La découpe des volailles par Hervé This

Ce n’est pas un livre professionnel, mais il mériterait de l’être : La Bonne Cuisine de Madame Saint Ange a été publié en 1925, et il est bien mieux, bien plus précis que bien des livres de cuisine, à commencer par le Guide culinaire… que je n’aime pas pour de nombreuses raisons, mais notamment parce que ce livre confond émulsions et mousses, et aussi parce qu’il propose l’utilisation de moutarde dans les mayonnaises, ce qui en fait des rémoulades. Dans bien des cas, le Guide culinaire est à l’origine d’une perte de savoir technique, et je crois que cela est grave. Enfin, seul le nom d’Escoffier demeure sur les éditions ultérieures du livre, alors qu’il fut écrit par Emile Fetu et Philéas Gilbert, Auguste Escoffier ne signant qu’en troisième. Bref, je préfère le livre sans prétention de Madame Saint Ange, qui sépare bien les gestes. Je crois qu’il ferait un merveilleux manuel.

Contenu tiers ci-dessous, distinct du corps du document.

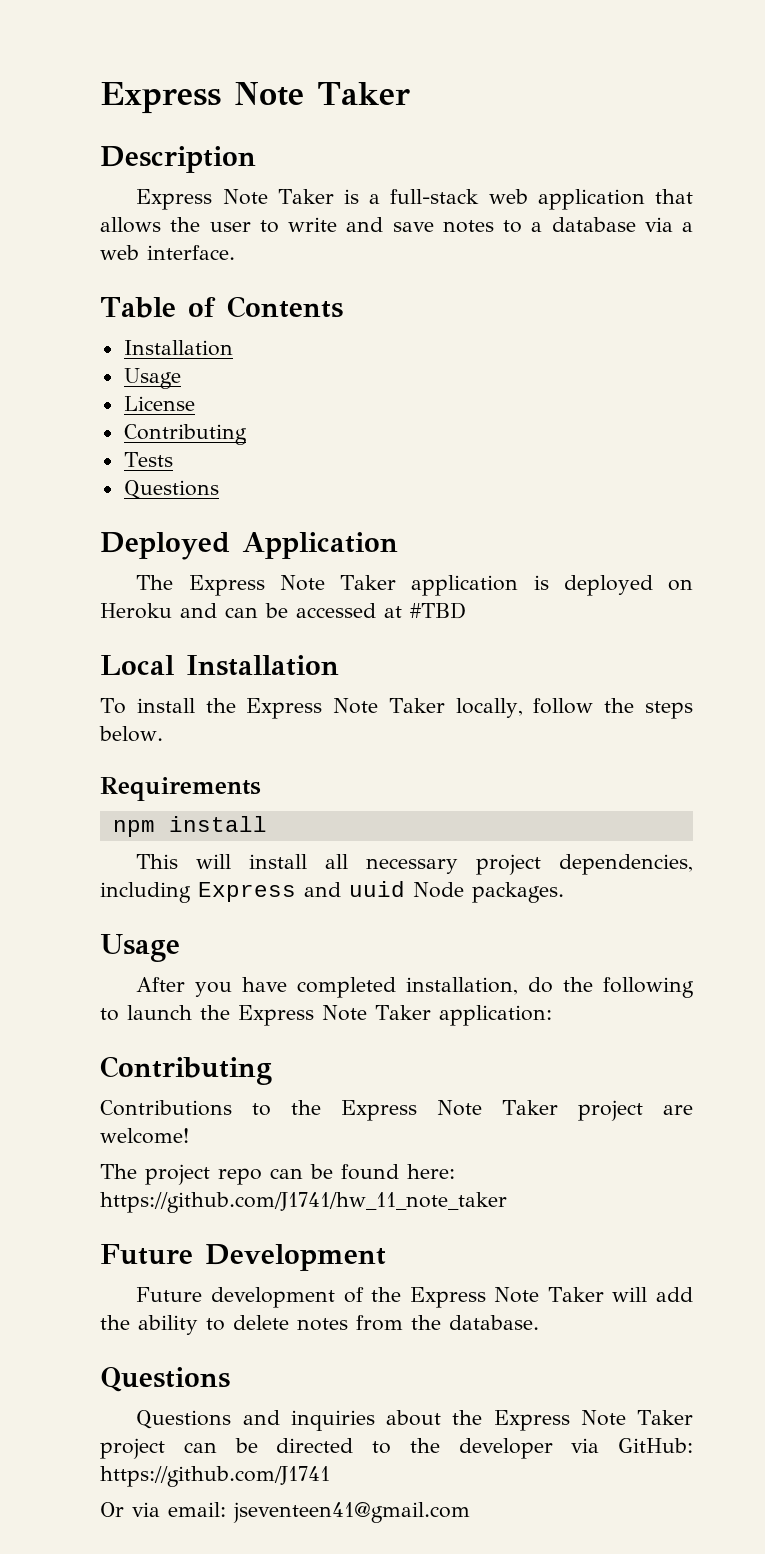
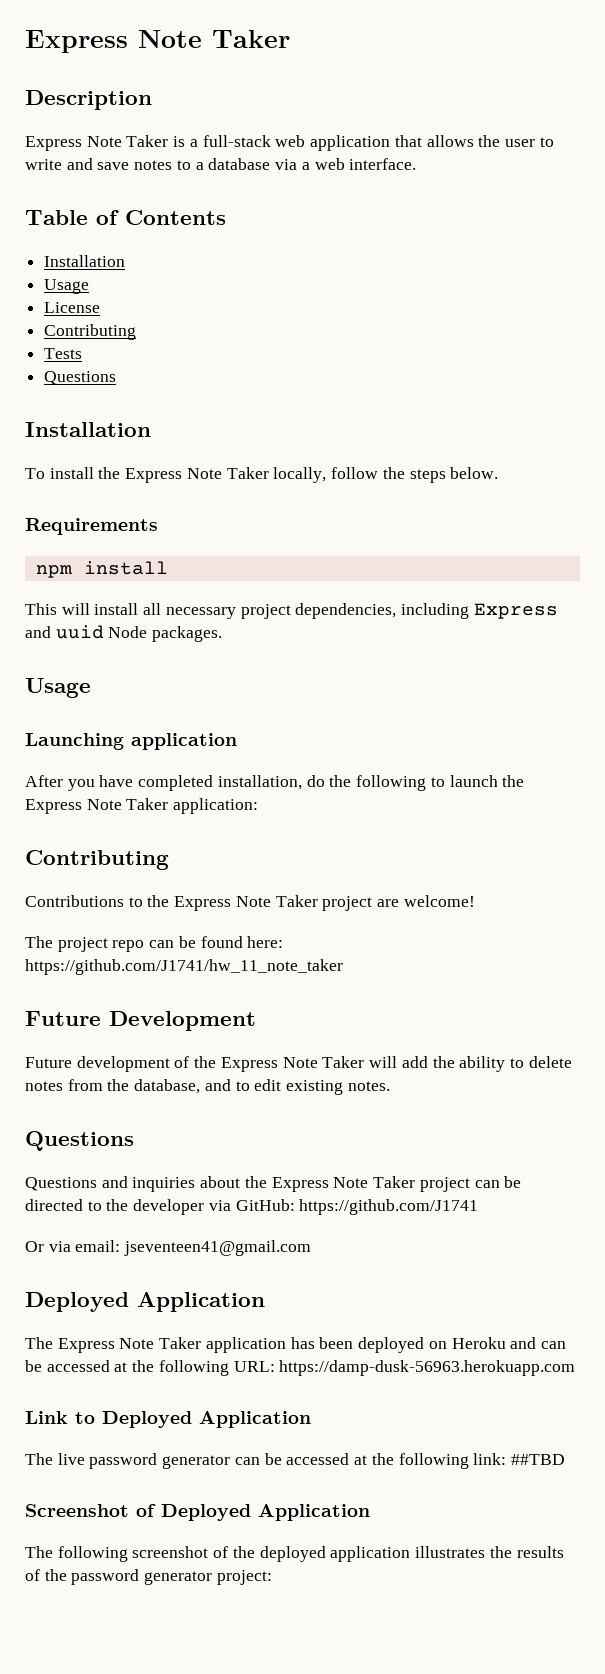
[100,532,398,560] [136,575,693,596] [100,602,466,619] [100,655,174,675] Deployed Application // The Express Note Taker application is deployed on Heroku and can be accessed at #TBD // Local -> (117, 378) none
(180, 948) none -> [25,733,237,750] // Launching application
[449,1315,539,1330] database. -> [134,1079,390,1095] database, and to edit existing notes.
(470, 1512) none -> [25,1292,265,1312] [25,1337,566,1353] [25,1360,576,1376] [25,1411,311,1428] [25,1453,565,1469] [25,1504,370,1521] [25,1546,564,1562] [25,1569,272,1585] // Deployed Application // The Express Note Taker application has been deployed on Heroku and can be accessed at the following URL: https://damp-dusk-56963.herokuapp.com // Link to Deployed Application // The live password generator can be accessed at the following link: ##TBD // Screenshot of Deployed Application // The following screenshot of the deployed application illustrates the results of the password generator project:

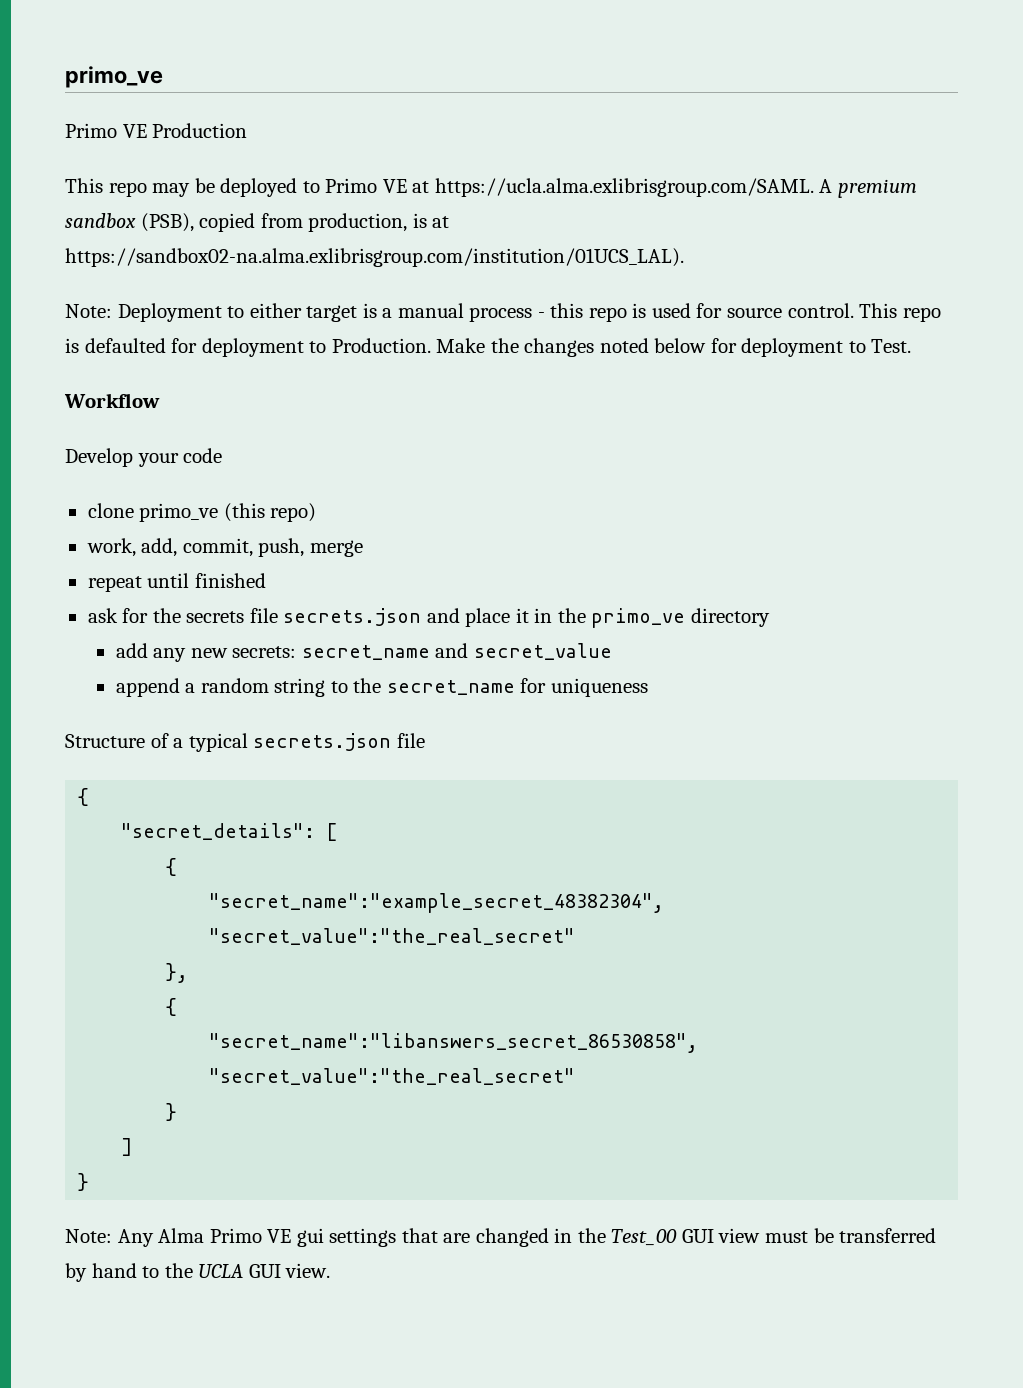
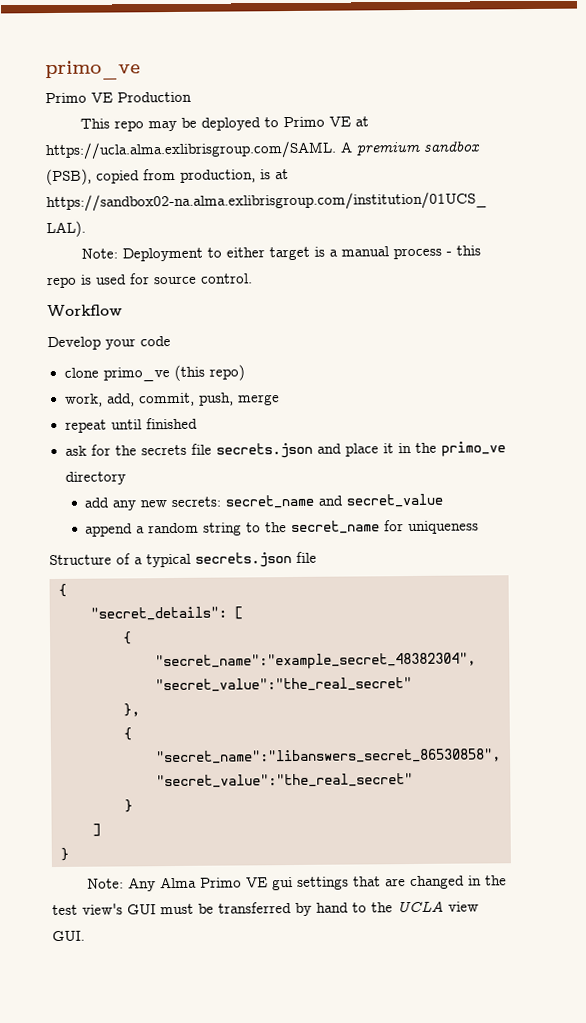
[859,303,941,322] [65,338,912,357] This repo is defaulted for deployment to Production. Make the changes noted below for deployment to Test. -> (253, 278) none
[611,1228,761,1246] Test_00 GUI view -> [52,903,156,916] test view's GUI
[248,1263,331,1278] GUI view. -> [448,901,479,912] [52,930,85,942] view GUI.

La découpe des volailles par Hervé This
A propos de salmis, Madame Saint Ange écrit (p. 618 de l’édition de 1984) : « L’oiseau ne doit plus être que tiède au moment d’être découpé : s’il est découpé au sortir du rôtissage, tout son jus s’échappera des chairs ». Est-ce vrai ? Pourquoi ?

La température idéale

Avant de théoriser, rien ne vaut l’expérience ! Et c’est la raison pour laquelle nous avons décidé de faire un test lors de notre séminaire de décembre 2015. Nous avons utilisé des pigeons, et nous ne nous sommes pas limités à observer si du jus sortait des chairs, mais nous avons pesé les morceaux (filets) avant de les découper, et après. Une perte de jus supérieure devait conduire à une différence de masse.

Bien sûr, de tels tests doivent être très prudents, car les chasseurs savent – dit-on- reconnaître la cuisse sur laquelle le faison se repose. Nous aurions pu avoir des différences dues seulement à la différence de filet des pigeons. Pour pallier cette difficulté, nous avons cuit ensemble trois faisans, en levant, dès le sortir du four, le filet gauche du premier pigeon, le filet droit du deuxième pigeon, et le filet gauche du troisième pigeon.

Pour chaque filet, nous coupions soit en petits dés, soit en lamelles, afin de voir un effet éventuel de la découpe.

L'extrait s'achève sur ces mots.